Ma come intervenire? Anzitutto, a mio modesto parere, è bene richiamare alcuni articoli della Costituzione che, seppur intesi come principi ispiratori, devono essere interpretati quale possibile applicazione nelle opportune forme contrattuali e, se il caso, anche giurisprudenziali; inoltre, la precarietà contrattuale delle migliaia di medici italiani può costituire una sorta di insicurezza nella tutela dei pazienti che vi si rivolgono, e questo non fa che incrementare il rischio di denunce da parte dei cittadini e/o associazioni che li rappresentano nei confronti dei medici (costretti ad attuare la cosiddetta “medicina difensivistica”), una sorta di conseguenza paradossale che di questo passo non vedrà mai la fine… Credo che far conoscere meglio e di più questa realtà alla pubblica opinione sia urgente oltre che utile, e se il caso, estendere la conoscenza alla Corte di Strasburgo.

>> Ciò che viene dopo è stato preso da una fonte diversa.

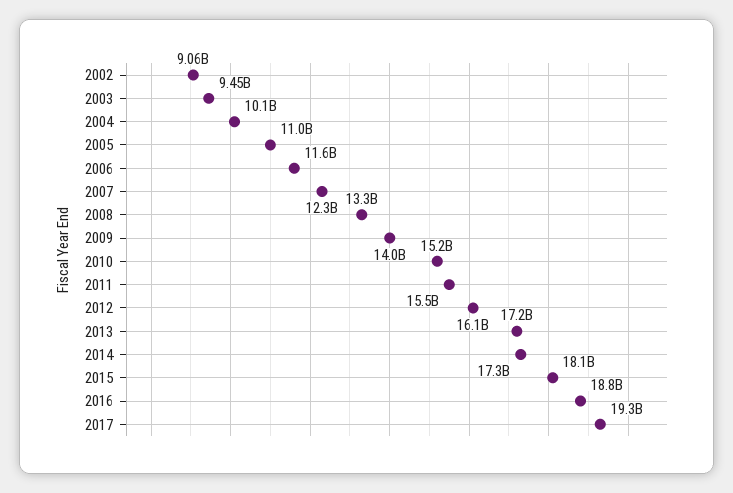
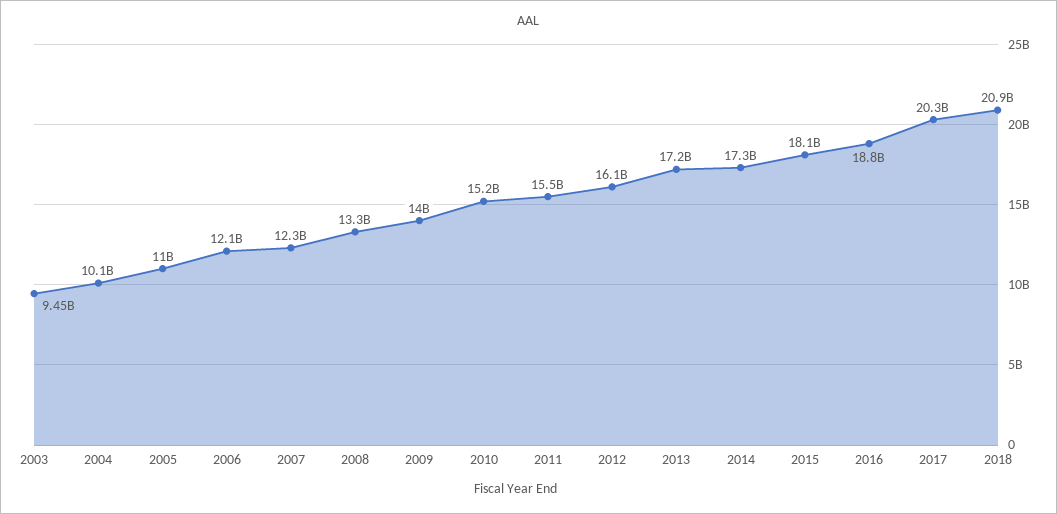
2002: 9060000000 -> none
2006: 11600000000 -> 12100000000
2017: 19300000000 -> 20300000000
2018: none -> 20900000000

Tale iniziativa ritengo possa essere fattibile attraverso convegni e conferenze pubbliche coinvolgendo ogni possibile fruitore. In caso di mancato riscontro ogni medico “precario” potrebbe avvalersi del diritto di demandare determinate responsabilità a chi di dovere (ipotetiche diffide…) con le immaginabili conseguenze per il diffidato. Anche se non tutti possono essere dei “dottor Schweitzer”, tutti possono essere dei bravi medici se messi in condizione di esercitare la Medicina e la Chirurgia con il “conforto” della sicurezza materiale (continuità del posto di lavoro) e del rispetto della propria dignità.